»»
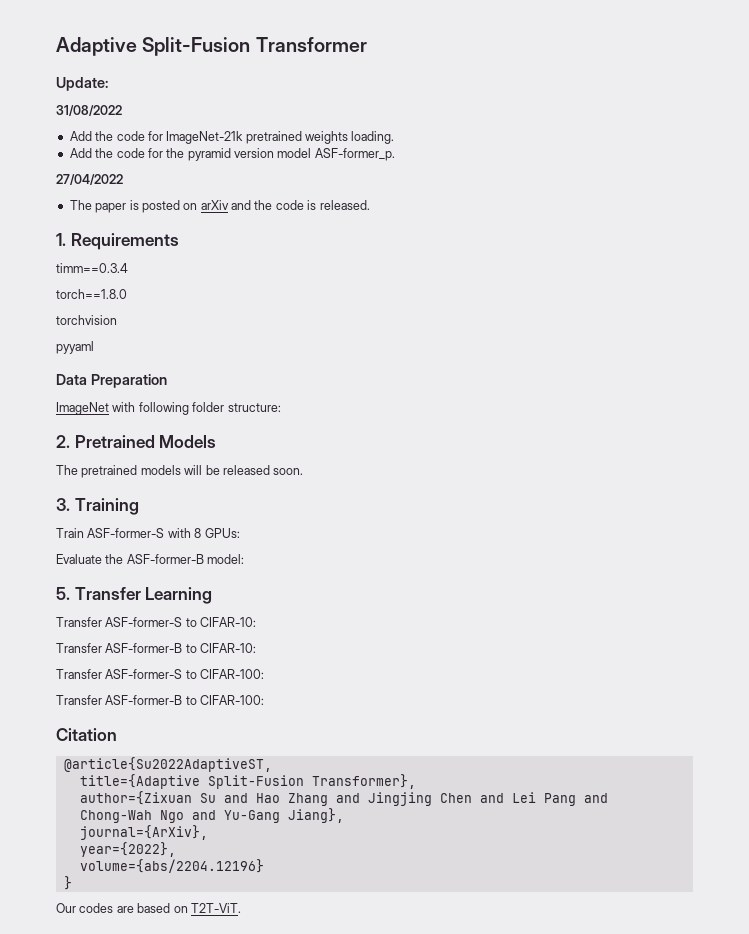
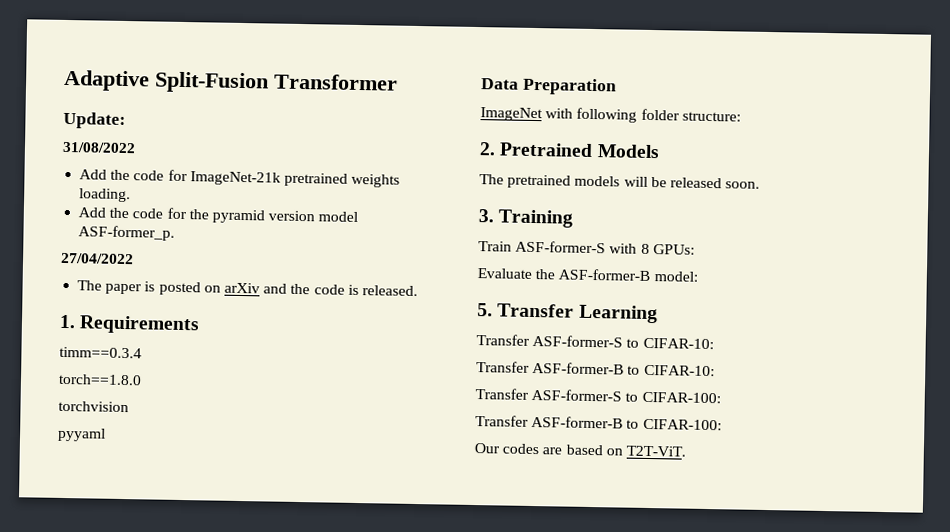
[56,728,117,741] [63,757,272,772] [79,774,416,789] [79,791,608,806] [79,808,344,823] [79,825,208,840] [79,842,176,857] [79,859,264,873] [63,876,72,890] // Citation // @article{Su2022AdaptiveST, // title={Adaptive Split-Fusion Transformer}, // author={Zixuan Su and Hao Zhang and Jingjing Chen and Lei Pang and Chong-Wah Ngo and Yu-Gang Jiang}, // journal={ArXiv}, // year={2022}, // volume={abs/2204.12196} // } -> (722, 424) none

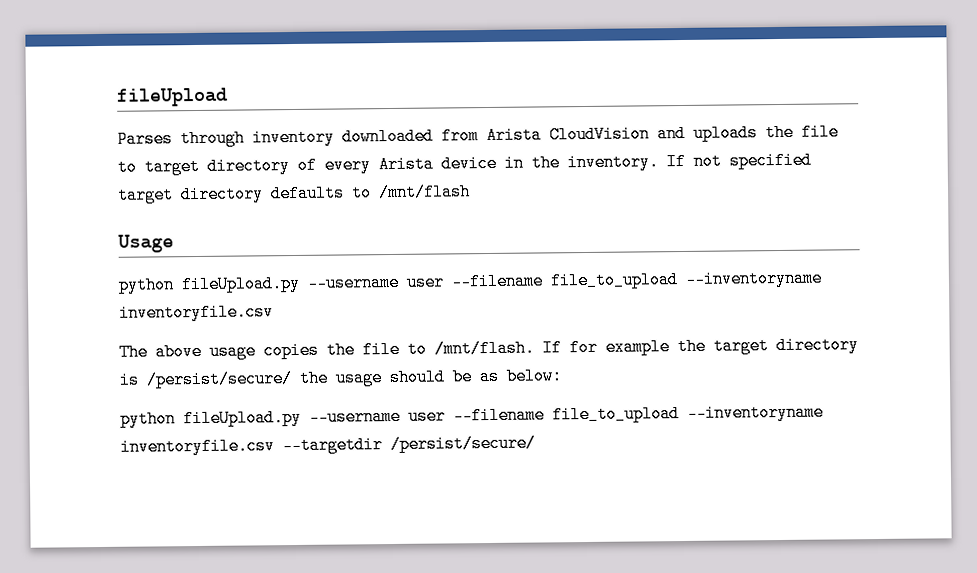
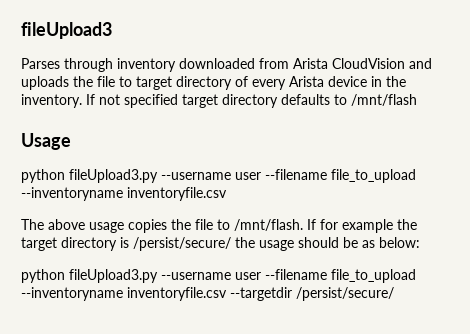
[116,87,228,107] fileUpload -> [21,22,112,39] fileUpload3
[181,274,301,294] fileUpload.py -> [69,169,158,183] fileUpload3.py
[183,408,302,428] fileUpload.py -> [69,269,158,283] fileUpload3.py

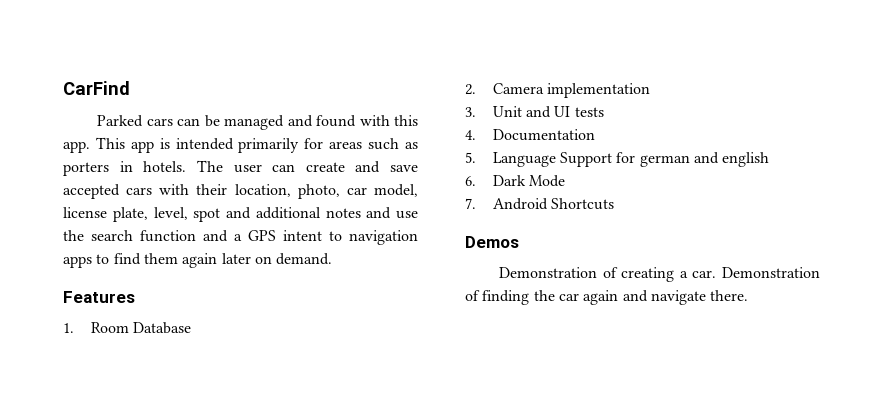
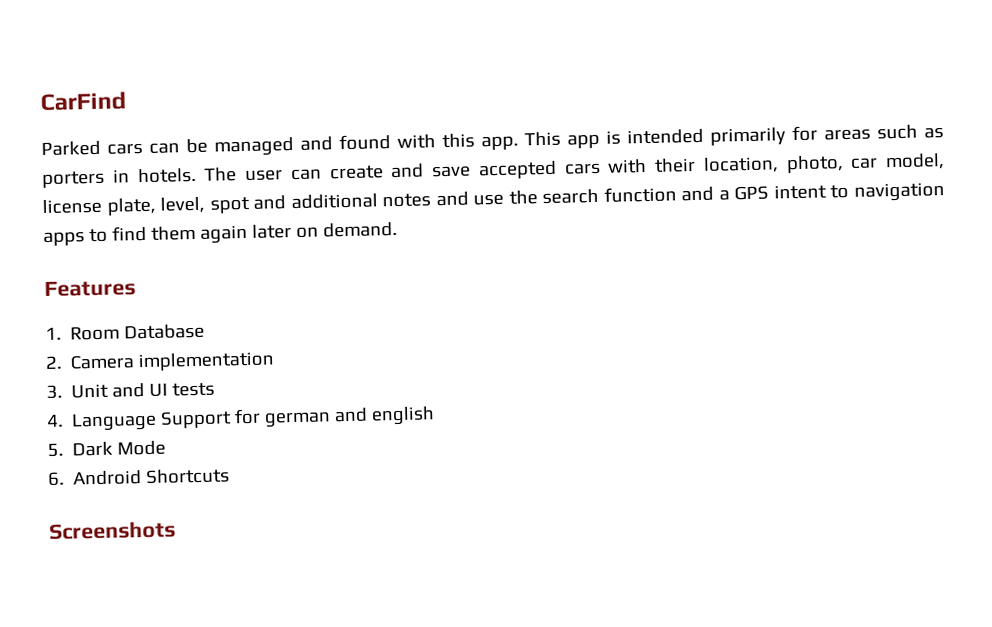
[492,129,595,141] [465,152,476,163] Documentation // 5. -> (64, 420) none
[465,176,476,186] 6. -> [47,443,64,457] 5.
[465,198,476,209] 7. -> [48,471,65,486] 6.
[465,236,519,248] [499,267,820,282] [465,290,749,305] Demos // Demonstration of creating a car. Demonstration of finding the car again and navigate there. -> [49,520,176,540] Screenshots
««
»»
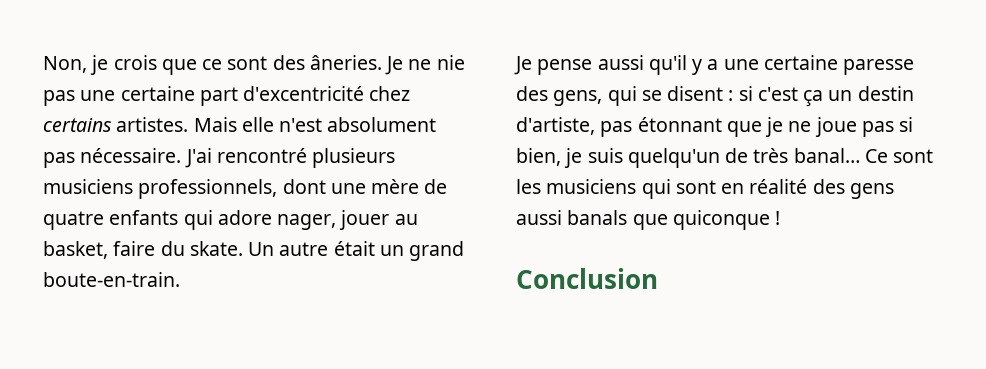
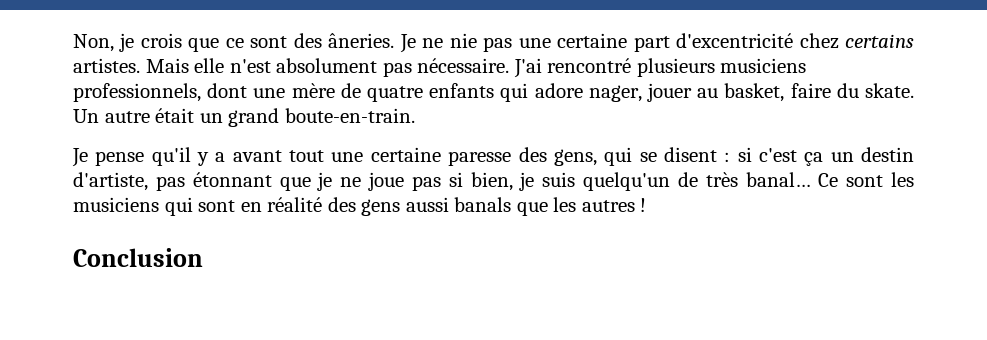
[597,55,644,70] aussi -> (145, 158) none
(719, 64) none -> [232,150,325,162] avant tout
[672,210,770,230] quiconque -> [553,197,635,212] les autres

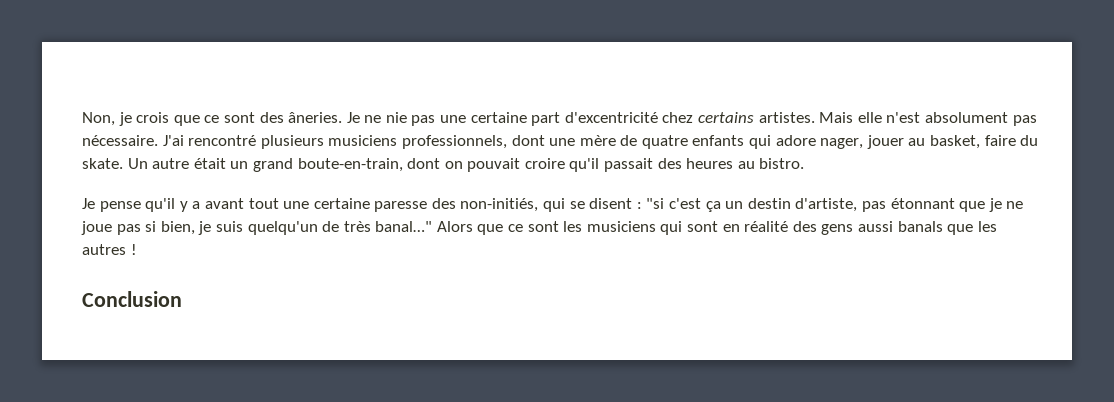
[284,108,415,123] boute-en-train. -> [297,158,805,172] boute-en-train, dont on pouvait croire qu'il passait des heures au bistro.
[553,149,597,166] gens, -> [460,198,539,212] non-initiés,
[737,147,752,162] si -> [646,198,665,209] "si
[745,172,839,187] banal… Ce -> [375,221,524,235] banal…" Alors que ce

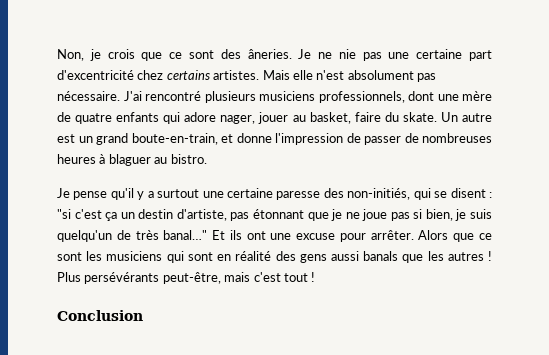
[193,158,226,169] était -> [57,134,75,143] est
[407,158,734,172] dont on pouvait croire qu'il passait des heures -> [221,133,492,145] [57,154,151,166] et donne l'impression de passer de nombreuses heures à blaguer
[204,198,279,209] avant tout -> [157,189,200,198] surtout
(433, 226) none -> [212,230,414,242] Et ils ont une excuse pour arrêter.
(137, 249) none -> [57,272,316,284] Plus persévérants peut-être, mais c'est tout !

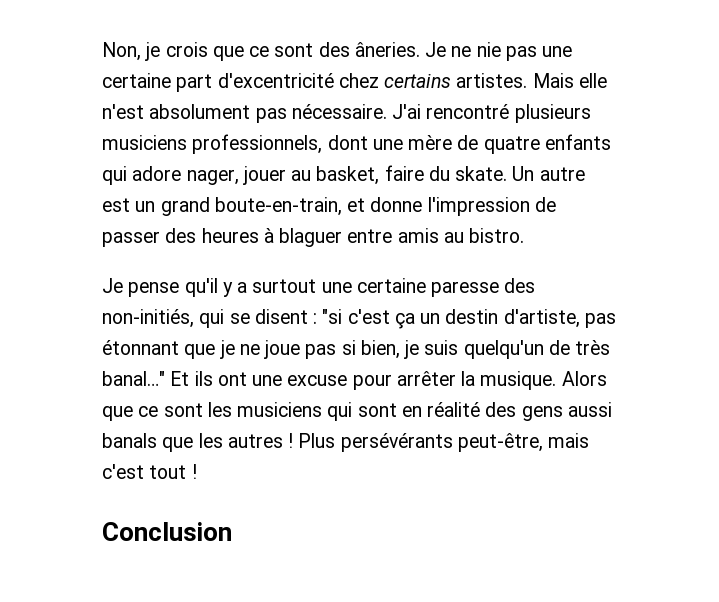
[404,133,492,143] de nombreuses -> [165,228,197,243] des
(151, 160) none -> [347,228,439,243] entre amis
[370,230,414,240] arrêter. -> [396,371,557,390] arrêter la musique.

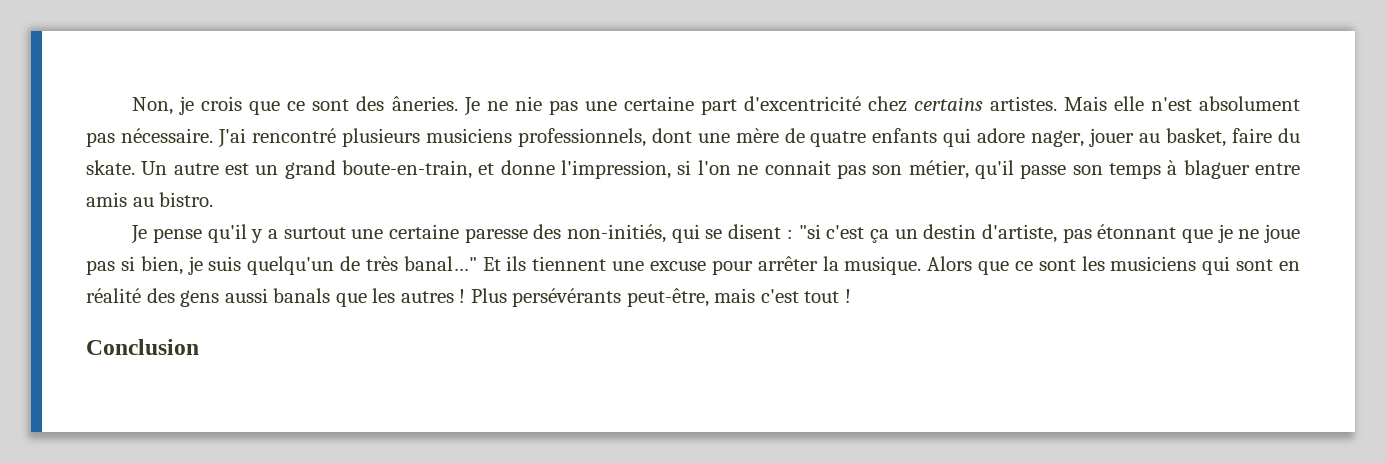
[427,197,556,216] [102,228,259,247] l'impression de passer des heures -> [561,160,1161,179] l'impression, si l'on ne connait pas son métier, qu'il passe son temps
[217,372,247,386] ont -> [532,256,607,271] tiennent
««
»»
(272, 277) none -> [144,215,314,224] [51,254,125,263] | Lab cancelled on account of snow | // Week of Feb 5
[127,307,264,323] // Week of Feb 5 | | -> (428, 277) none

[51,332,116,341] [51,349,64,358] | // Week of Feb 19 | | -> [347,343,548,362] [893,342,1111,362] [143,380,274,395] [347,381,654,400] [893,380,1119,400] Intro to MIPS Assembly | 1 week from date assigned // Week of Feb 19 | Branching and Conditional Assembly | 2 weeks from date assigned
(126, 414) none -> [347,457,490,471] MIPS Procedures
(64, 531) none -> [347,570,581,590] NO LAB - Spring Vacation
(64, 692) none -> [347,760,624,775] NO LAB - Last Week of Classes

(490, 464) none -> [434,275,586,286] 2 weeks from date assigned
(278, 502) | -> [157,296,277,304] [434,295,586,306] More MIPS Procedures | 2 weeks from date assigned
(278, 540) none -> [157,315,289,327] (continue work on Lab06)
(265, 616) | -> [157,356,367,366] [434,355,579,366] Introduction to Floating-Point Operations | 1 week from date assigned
««
> **What to work on**: In the material above, transcribe exactly the lines beginning at the one with "[492,129,595,141] [465,152,476,163] Documentation" and ending at the one with "[465,236,519,248] [499,267,820,282] [465,290,749,305]", both included.

> **Your solution**:
[492,129,595,141] [465,152,476,163] Documentation // 5. -> (64, 420) none
[465,176,476,186] 6. -> [47,443,64,457] 5.
[465,198,476,209] 7. -> [48,471,65,486] 6.
[465,236,519,248] [499,267,820,282] [465,290,749,305] Demos // Demonstration of creating a car. Demonstration of finding the car again and navigate there. -> [49,520,176,540] Screenshots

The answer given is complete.